Opportunities for education, employment, mobility and financial independence, together with effective contraception, permit women to delay or forgo motherhood altogether. In many developed countries, especially in Europe, 10 per cent of women in their forties are childless and even in some, such as Germany, Italy and the Netherlands, the number is close to 20 per cent.
Also instead of marriage many women and men are choosing to cohabitate, thereby avoiding legal issues, social responsibilities and long-term commitments. Even if they subsequently decide to marry, many are content to continue with their partner just as a couple.
Growing numbers of young women as well as men are choosing personal self-fulfillment and career development rather than centring their lives on family and children. After years of being without children, many have become accustomed to an urban life style, higher social and economic status and unrestricted freedoms.
Women also report that they have no children because they are not able to find a suitable partner who would be willing to share equally in parenting and household chores. For example, when asked if she wanted to have a child, one young Japanese woman replied, “No, because in order to have a baby I’d have to marry a baby.”
Also, many young couples find that they cannot live on one person’s income alone and therefore both are obliged to work. The additional costs of children plus the need to save for longer years of old age place increased financial demands on household income as well as exerting powerful brakes on childbearing.
Another compelling factor accounting for low fertility in many countries is the lack of sufficient support and social services for those with children, especially single-parent families. That issue has become particularly salient given the fact that the majority of women are no longer simply mothers but are working mothers.
The demands of employment, career development and parenting combined with the costs of childrearing have also created “the hurdle of the second child.” Given those pressing circumstances, especially as childcare still falls largely on women, many mothers are reluctant to have a second child.
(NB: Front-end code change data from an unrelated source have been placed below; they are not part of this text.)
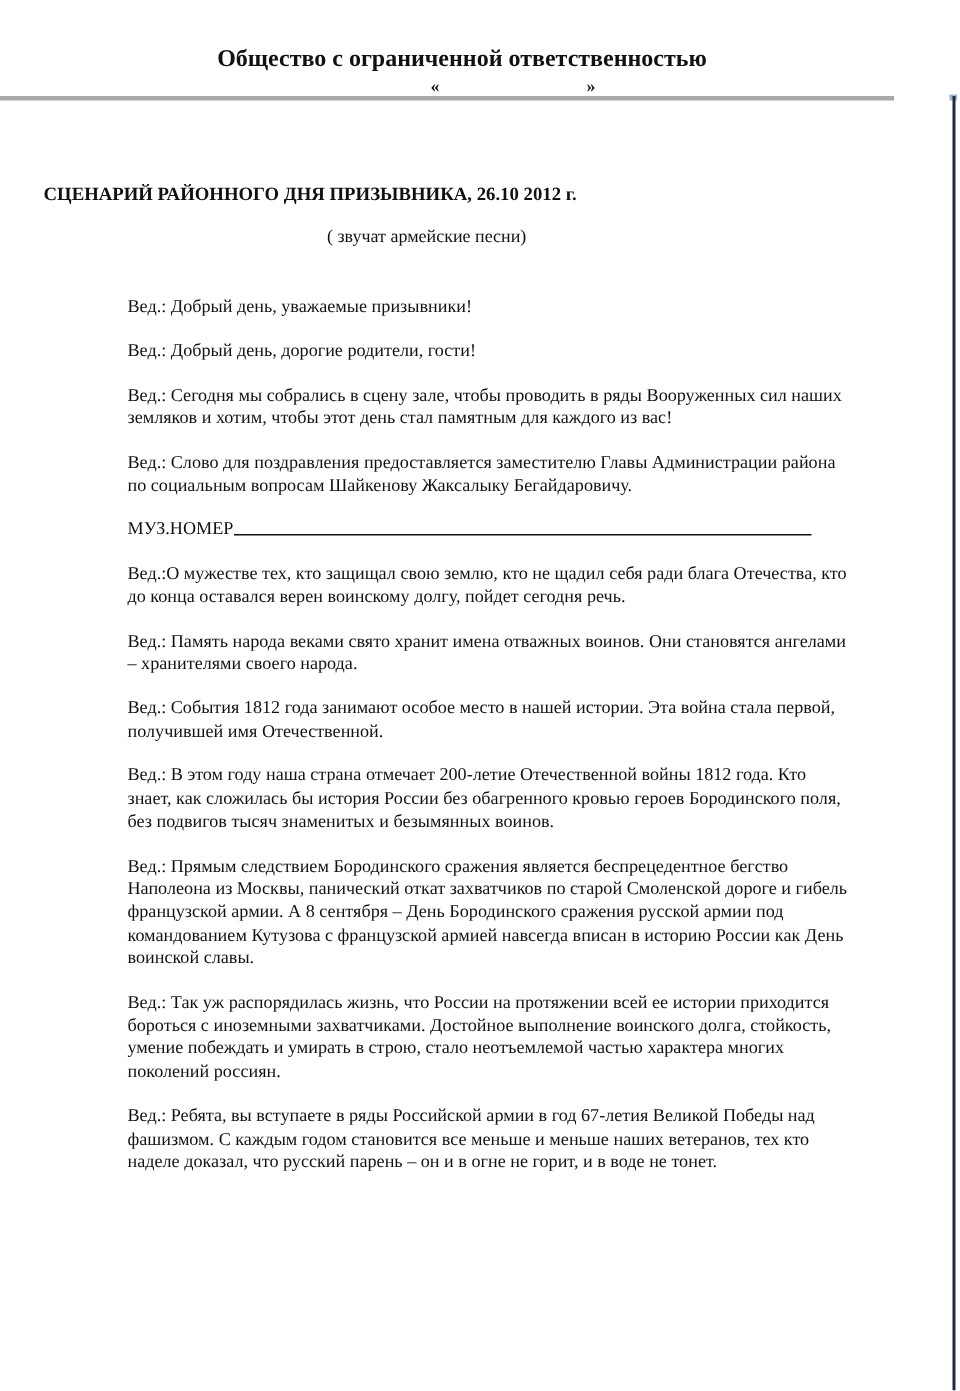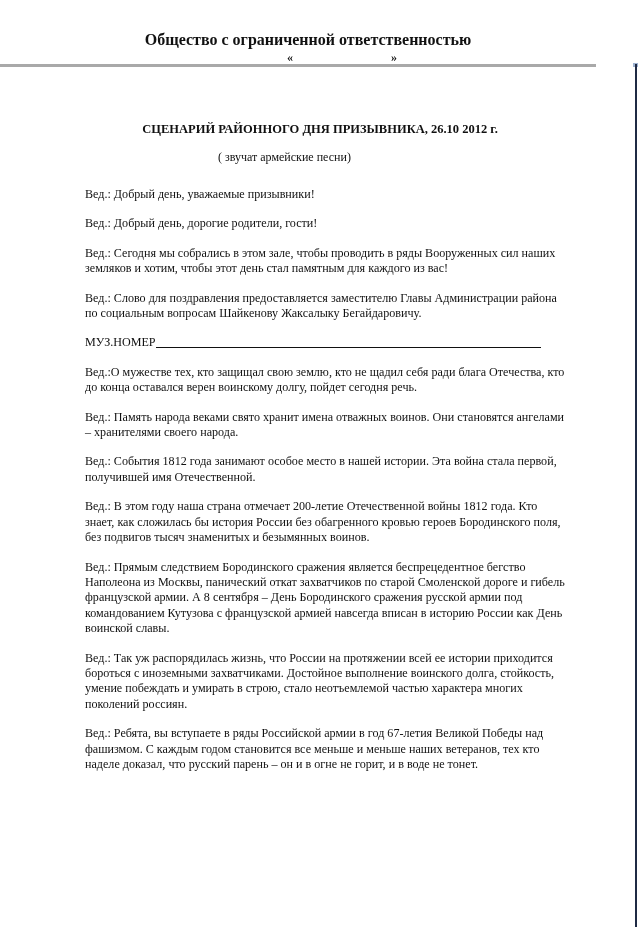--- a/index.html
+++ b/index.html
@@ -60,22 +60,21 @@
       right: 2px;
       width: 5px;
       height: 4px;
       background: #9fb3d1;
     }
     .doc-title {
       position: absolute;
       top: 122px;
       left: 0;
       width: 640px;
-      text-align: center;
-      padding-left: 0;
+      padding-left: 29px;
       box-sizing: border-box;
       font-weight: bold;
       font-size: 12.5px;
       margin: 0;
     }
     .subtitle {
       position: absolute;
       top: 150px;
       left: 218px;
       font-size: 12px;
@@ -83,26 +82,26 @@
     }
     .body-text {
       position: absolute;
       left: 85px;
       top: 187px;
       width: 480px;
       font-size: 12.1px;
       line-height: 15.4px;
     }
     .para {
-      margin: 0 0 14px 0;
+      margin: 10px 0 14px 0;
     }
     .muz {
       margin: 0 0 14px 0;
       display: flex;
-      align-items: center;
+      align-items: flex-start;
     }
     .muz-label {
       white-space: nowrap;
     }
     .muz-line {
       flex: 0 0 auto;
       width: 385px;
       border-bottom: 1.2px solid #111111;
       height: 11px;
       margin-bottom: 2px;
@@ -119,21 +118,21 @@
 <div class="header-rule"></div>
 <div class="page-edge-marker"></div>
 <div class="page-edge"></div>
 
 <h2 class="doc-title">СЦЕНАРИЙ РАЙОННОГО ДНЯ ПРИЗЫВНИКА, 26.10 2012 г.</h2>
 <p class="subtitle">( звучат армейские песни)</p>
 
 <div class="body-text">
   <p class="para">Вед.: Добрый день, уважаемые призывники!</p>
   <p class="para">Вед.: Добрый день, дорогие родители, гости!</p>
-  <p class="para">Вед.: Сегодня мы собрались в этом зале, чтобы проводить в ряды Вооруженных сил наших земляков и хотим, чтобы этот день стал памятным для каждого из вас!</p>
+  <p class="para">Вед.: Сегодня мы собрались в сцену зале, чтобы проводить в ряды Вооруженных сил наших земляков и хотим, чтобы этот день стал памятным для каждого из вас!</p>
   <p class="para">Вед.: Слово для поздравления предоставляется заместителю Главы Администрации района по социальным вопросам Шайкенову Жаксалыку Бегайдаровичу.</p>
   <div class="muz">
     <span class="muz-label">МУЗ.НОМЕР</span>
     <span class="muz-line"></span>
   </div>
   <p class="para">Вед.:О мужестве тех, кто защищал свою землю, кто не щадил себя ради блага Отечества, кто до конца оставался верен воинскому долгу, пойдет сегодня речь.</p>
   <p class="para">Вед.: Память народа веками свято хранит имена отважных воинов. Они становятся ангелами – хранителями своего народа.</p>
   <p class="para">Вед.: События 1812 года занимают особое место в нашей истории. Эта война стала первой, получившей имя Отечественной.</p>
   <p class="para">Вед.: В этом году наша страна отмечает 200-летие Отечественной войны 1812 года. Кто знает, как сложилась бы история России без обагренного кровью героев Бородинского поля, без подвигов тысяч знаменитых и безымянных воинов.</p>
   <p class="para">Вед.: Прямым следствием Бородинского сражения является беспрецедентное бегство Наполеона из Москвы, панический откат захватчиков по старой Смоленской дороге и гибель французской армии. А 8 сентября – День Бородинского сражения русской армии под командованием Кутузова с французской армией навсегда вписан в историю России как День воинской славы.</p>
Even if some women decide to cross the second-child hurdle, comparatively few are willing to consider having three or more children.
Some women as well as men have limited their fertility due to concerns about global overpopulation and its damaging consequences on the natural environment. They are convinced that the world would be a better and more sustainable place to live with low birthrates, which would in turn lead to a smaller future global population.
Government policies and schemes to encourage women to have more births in order to stem population decline and ageing have also encountered resistance and objections about unwarranted government interference and meddling in women’s lives. In Germany, for example, the recent introduction of a childcare allowance for stay-at-home mothers was harshly criticized for discouraging women to pursue careers as is widely promoted and expected of men and fathers.
Will governments be successful in persuading women to call off their reproductive strike and have significantly more children, thereby perhaps raising fertility rates to near the replacement level? It seems highly doubtful.
Based on their current behaviour and what they’re reporting, women in low fertility countries are not likely to increase their reproduction for the sake of the nation, limited financial incentives or other governmental pronatalist schemes. Most young women have decided not to return to the traditional, restrictive reproductive roles that their mothers and grandmothers followed. Consequently, for the foreseeable future, birthrates in low fertility countries are likely to remain below the replacement level.